Pull each line holding "lxde" out of the entries below.

Before-and-after change records:
--*--

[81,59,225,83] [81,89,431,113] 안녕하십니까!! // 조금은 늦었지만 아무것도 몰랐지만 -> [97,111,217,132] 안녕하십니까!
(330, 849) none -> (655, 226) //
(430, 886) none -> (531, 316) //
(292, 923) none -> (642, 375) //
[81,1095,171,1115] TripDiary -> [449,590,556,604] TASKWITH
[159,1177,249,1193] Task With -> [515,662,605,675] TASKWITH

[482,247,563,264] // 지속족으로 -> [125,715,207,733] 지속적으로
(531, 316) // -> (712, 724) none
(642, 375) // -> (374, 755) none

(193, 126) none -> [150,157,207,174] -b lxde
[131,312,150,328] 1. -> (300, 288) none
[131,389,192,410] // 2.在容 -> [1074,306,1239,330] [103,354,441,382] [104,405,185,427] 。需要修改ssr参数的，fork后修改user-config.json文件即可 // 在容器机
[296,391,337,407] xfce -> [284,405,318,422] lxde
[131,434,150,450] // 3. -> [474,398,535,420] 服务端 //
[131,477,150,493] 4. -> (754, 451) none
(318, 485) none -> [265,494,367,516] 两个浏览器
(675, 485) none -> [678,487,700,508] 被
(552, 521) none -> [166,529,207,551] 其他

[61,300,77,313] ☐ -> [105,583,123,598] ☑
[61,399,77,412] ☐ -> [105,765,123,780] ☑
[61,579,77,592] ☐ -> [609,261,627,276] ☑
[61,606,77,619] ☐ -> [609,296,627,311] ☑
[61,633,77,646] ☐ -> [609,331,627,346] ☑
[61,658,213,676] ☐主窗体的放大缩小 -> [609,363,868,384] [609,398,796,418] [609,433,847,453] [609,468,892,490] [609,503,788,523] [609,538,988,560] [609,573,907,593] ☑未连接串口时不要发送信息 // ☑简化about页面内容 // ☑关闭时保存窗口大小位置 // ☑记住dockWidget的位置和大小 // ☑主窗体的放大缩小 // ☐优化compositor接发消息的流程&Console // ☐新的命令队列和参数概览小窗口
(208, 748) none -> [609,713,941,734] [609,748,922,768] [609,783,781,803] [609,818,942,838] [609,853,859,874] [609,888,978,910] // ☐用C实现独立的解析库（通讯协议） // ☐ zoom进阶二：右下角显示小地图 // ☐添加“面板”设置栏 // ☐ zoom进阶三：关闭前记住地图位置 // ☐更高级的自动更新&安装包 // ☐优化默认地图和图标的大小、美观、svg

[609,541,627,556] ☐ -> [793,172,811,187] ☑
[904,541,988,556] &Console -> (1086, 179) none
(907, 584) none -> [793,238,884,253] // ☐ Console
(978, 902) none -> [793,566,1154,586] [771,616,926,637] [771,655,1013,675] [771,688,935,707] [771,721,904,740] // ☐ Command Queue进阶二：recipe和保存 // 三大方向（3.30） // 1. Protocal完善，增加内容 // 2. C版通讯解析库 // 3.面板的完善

--*--

> _Output_:
(193, 126) none -> [150,157,207,174] -b lxde
[296,391,337,407] xfce -> [284,405,318,422] lxde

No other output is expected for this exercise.